About DanCann Pharma A/S
DanCann Pharma A/S (SS: DANCAN) was founded in 2018 and is a Danish biopharmaceutical Company powered by cannabinoids.
DanCann Pharma A/S (SS: DANCAN) is listed on the Spotlight Stock Market in Copenhagen/Stockholm.
For more information, visit: www.dancann.com
For further information, please contact:
Jeppe Krog Rasmussen, CEO
E-mail: jkr@dancann.com
Forward-looking-statement:
Some statements in this release may contain forward-looking information. All statements, other than of historical fact, that address activities, events, or developments that the Company believes, expects, or anticipates will or may occur in the future (including, without limitation, statements regarding potential acquisitions and financings) are forward-looking statements. Forward-looking statements are generally identifiable by use of the words "may", "will", "should", "continue", "expect", "anticipate", "estimate", "believe", "intend", "plan" or "project" or the negative of these words or other variations on these words or comparable terminology.
Forward-looking statements are subject to several risks and uncertainties, many of which are beyond the Company's ability to control or predict, that may cause the actual results of the Company to differ materially from those discussed in the forward-looking statements. Factors that could cause actual results or events to differ materially from current expectations include, among other things, without limitation, the inability of the Company, to obtain sufficient financing to execute the Company’s business plan; competition; regulation and anticipated and unanticipated costs and delays, the success of the Company’s research strategies, the applicability of the discoveries made therein, the successful and timely completion and uncertainties related to the regulatory process, the timing and outcomes of regulatory or intellectual property decisions and other risks disclosed in the Company's public disclosure record on file with the relevant securities regulatory authorities.

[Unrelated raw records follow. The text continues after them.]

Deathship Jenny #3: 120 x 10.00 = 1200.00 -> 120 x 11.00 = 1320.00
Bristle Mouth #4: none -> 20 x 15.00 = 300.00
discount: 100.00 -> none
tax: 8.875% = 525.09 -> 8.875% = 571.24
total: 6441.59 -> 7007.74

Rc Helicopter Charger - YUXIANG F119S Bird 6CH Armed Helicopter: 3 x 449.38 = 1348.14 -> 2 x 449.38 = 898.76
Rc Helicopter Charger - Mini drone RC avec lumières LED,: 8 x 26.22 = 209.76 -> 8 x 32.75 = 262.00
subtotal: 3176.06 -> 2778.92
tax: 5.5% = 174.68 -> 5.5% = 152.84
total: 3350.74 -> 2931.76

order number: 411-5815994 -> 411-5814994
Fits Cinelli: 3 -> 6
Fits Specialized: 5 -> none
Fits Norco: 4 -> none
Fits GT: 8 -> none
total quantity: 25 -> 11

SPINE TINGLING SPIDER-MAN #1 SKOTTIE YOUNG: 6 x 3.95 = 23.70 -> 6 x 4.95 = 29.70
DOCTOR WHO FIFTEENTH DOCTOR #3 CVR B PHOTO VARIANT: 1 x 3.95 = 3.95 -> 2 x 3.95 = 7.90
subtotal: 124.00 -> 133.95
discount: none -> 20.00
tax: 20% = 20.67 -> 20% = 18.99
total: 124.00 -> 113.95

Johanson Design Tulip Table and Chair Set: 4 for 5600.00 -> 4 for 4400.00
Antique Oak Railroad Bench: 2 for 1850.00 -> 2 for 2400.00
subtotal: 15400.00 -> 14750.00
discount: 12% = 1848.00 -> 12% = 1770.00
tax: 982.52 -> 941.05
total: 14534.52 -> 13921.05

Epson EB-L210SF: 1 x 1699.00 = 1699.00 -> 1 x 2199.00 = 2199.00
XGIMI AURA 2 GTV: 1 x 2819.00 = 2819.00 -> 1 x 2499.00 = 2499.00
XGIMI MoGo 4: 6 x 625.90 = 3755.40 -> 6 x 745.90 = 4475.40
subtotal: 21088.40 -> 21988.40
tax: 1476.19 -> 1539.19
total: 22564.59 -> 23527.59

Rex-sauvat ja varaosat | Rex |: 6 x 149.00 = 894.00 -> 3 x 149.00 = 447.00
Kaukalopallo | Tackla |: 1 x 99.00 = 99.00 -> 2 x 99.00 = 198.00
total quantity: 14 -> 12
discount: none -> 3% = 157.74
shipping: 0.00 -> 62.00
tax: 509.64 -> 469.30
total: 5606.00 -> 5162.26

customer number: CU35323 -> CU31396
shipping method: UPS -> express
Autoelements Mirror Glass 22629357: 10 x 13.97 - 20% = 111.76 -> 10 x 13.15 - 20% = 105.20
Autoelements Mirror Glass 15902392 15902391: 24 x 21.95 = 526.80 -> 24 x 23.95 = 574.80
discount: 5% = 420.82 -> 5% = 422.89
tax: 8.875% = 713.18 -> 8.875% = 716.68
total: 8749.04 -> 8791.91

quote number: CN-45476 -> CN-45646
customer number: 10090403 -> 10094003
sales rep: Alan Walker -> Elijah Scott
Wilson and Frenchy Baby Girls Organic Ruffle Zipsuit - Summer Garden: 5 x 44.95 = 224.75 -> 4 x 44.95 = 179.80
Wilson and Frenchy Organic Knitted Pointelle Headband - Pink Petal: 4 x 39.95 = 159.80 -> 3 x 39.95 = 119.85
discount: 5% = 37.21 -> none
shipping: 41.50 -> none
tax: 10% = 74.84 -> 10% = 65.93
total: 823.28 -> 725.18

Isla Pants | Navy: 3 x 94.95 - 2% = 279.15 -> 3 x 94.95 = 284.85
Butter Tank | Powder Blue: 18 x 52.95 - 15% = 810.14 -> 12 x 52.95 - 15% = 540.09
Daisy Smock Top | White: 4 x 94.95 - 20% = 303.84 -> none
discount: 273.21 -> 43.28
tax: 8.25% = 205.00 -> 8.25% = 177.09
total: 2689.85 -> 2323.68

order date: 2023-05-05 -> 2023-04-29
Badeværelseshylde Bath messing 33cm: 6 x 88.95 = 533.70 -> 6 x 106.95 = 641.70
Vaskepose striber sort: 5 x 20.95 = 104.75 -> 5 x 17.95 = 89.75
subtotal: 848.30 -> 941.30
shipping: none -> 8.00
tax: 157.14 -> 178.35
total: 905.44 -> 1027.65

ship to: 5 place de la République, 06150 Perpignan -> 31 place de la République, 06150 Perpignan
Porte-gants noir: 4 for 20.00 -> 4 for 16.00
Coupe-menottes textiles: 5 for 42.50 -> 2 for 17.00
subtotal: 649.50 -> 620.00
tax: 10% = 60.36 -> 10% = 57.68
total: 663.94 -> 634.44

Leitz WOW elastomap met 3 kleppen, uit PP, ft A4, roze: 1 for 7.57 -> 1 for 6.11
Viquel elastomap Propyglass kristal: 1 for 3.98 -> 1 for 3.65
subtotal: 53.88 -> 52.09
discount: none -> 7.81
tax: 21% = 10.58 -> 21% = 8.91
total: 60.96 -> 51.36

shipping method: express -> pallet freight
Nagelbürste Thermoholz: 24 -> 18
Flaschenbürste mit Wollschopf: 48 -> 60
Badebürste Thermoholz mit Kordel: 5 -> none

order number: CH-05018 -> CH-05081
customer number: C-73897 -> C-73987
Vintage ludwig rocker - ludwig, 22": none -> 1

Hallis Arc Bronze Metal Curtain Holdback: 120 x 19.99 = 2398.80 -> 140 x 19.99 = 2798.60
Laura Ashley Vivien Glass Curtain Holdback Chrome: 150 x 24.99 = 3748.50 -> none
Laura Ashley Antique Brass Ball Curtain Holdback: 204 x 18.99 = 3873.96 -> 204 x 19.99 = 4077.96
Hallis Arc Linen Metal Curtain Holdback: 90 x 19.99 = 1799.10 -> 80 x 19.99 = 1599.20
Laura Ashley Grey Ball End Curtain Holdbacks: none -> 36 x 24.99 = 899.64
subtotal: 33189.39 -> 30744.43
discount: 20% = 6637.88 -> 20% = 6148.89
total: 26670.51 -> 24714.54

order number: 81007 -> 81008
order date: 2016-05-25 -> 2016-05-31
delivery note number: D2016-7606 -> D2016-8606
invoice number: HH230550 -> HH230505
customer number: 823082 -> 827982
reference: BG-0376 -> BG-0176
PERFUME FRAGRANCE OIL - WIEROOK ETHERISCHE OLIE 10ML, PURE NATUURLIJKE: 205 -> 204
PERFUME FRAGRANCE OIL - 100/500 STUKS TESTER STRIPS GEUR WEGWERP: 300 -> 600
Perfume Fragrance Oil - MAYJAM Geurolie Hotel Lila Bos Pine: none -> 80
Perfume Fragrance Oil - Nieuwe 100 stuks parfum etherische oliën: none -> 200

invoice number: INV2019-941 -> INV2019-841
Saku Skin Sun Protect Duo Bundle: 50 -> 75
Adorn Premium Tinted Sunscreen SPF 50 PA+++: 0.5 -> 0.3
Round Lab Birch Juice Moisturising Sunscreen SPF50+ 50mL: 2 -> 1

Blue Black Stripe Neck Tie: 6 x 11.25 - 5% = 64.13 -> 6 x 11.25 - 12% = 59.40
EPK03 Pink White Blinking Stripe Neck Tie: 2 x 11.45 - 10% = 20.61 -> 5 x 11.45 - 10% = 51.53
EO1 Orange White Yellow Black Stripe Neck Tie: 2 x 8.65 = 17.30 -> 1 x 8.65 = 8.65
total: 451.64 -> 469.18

Although the Company has attempted to identify important factors that could cause actual results or events to differ materially from those described in forward-looking statements, there may be other factors that cause results or events not to be as anticipated, estimated or intended. Readers should not place undue reliance on forward-looking statements. The forward-looking statements included in this presentation are made as of the date of this presentation and the Company does not undertake an obligation to publicly update such forward-looking statements to reflect new information, subsequent events or otherwise unless required by applicable securities legislation.